58. Buffon develops the theory of the “inner mold,” which is a reformulation of Harvey’s “formative faculty”: Œuvres complètes, Histoire des animaux, Paris: F.-D. Pillot, 1830, Vol. 11, “Expériences au sujet de la génération,” pp. 7–8. See Maupertuis’ book: Essai sur la formation des corps organisés, Paris/Berlin, 1754.
1
PARAGRAPH 27 OF THE CRITIQUE OF PURE REASON
Presentation of the Initial Problem: The Origin of the Categories
In the Critique of Pure Reason, Kant makes reference to two specific tropes to depict the coincidence between the constitution of cognition and the systematic organization of reason, namely architecture and generation (Erzeugung): the edifice under construction and the engendering of the living being. The “system” thus draws its unity simultaneously from an architectonic coherence and from “grow[ing] internally,” thereby allying the solidity of foundations with the intrinsic solidarity of the parts of an organism.1 The figure of “epigenesis” enables Kant to account for the fact that the engendering of the categories and the engendering of the system are not separable and that the whole that they form develops “like an animal body.”2 Epigenesis makes manifest both the a priori productivity of the understanding and the architectonic tendency of reason. Thus the Transcendental Deduction and the Architectonic of Pure Reason complement one another perfectly.

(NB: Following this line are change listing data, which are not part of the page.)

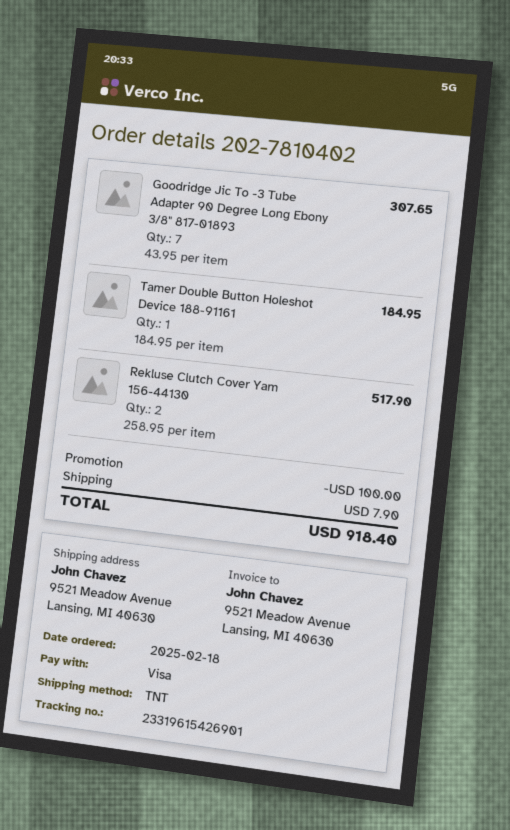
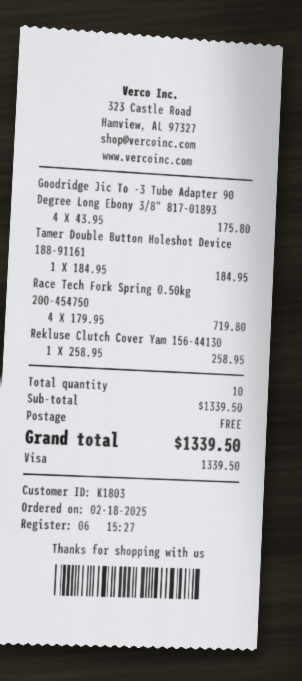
Goodridge Jic To -3 Tube Adapter 90 Degree Long Ebony 3/8" 817-01893: 7 x 43.95 = 307.65 -> 4 x 43.95 = 175.80
Rekluse Clutch Cover Yam 156-44130: 2 x 258.95 = 517.90 -> 1 x 258.95 = 258.95
Race Tech Fork Spring 0.50kg 200-454750: none -> 4 x 179.95 = 719.80
discount: 100.00 -> none
shipping: 7.90 -> 0.00
total: 918.40 -> 1339.50

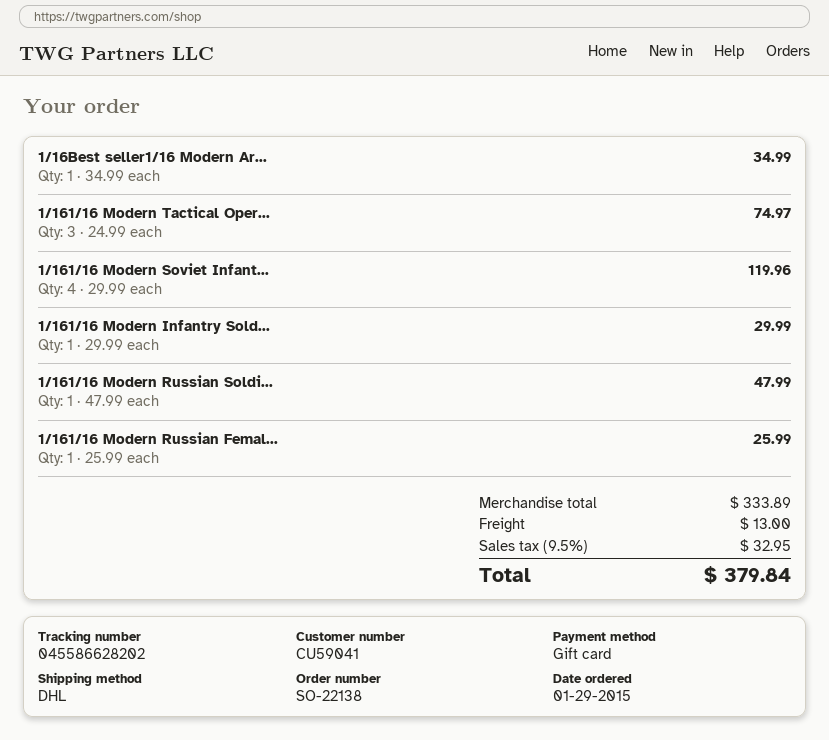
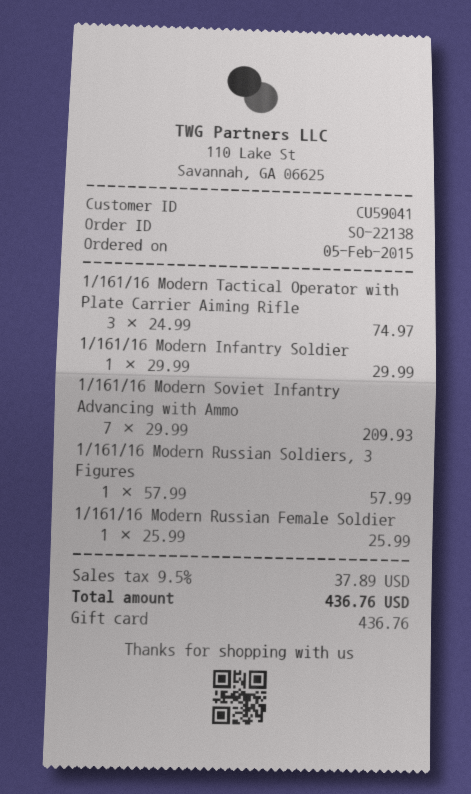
order date: 2015-01-29 -> 2015-02-05
1/16Best seller1/16 Modern Ar...: 1 x 34.99 = 34.99 -> none
1/161/16 Modern Soviet Infant...: 4 x 29.99 = 119.96 -> 7 x 29.99 = 209.93
1/161/16 Modern Russian Soldi...: 1 x 47.99 = 47.99 -> 1 x 57.99 = 57.99
shipping: 13.00 -> none
tax: 9.5% = 32.95 -> 9.5% = 37.89
total: 379.84 -> 436.76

Kant introduces the figure of epigenesis in the second edition of the Critique of Pure Reason in order to respond to objections the work received from the time of its publication in 1781. These objections were already concerned with the stability of the transcendental ground. In Metaphysical Foundations of Natural Science (1786), Kant mentions these objections, all of
which relate to the status of the deduction. In a note, he mentions the existence of a “review” in which “Prof. Ulrich” expresses doubts about the value of the “principal basis” granted to the deduction. Kant acknowledges that these doubts are legitimate and states that “without an entirely clear and sufficient deduction of the categories the system of the Critique of Pure Reason totters on its foundation.”3 Indeed,
all use of pure reason can never extend to anything other than objects of experience, and, since nothing empirical can be the condition of a priori principles, the latter can be nothing more than principles of the possibility of experience in general. This alone is the true and sufficient basis for the determination of the limits of pure reason, but not the solution to the problem how experience is now possible by means of these categories, and only through these categories alone.4
The initial question is therefore the legitimation of the a priori agreement between the categories and the objects of experience.
Paragraph 27 of the Critique of Pure Reason responds to this specific challenge and illuminates the interdependence of two primary structures: first, the a priori origin of the pure concepts of the under-standing; second, the a priori origin of the relation of these concepts to objects of experience. The epigenesis analogy allows Kant to prove and explain that the categories, which contain the principles of the possibility of all experience in general, apply to appearances a priori, meet them, and are well and truly their form. The analogy must therefore supply the adequate representation of their objective reference. Kant argues that this reference can come only from a generative production, the work of the spontaneity of the understanding. The validity of the system of rationality as a whole depends on the nature and solidity of this relation. It must be neither innate nor constructed.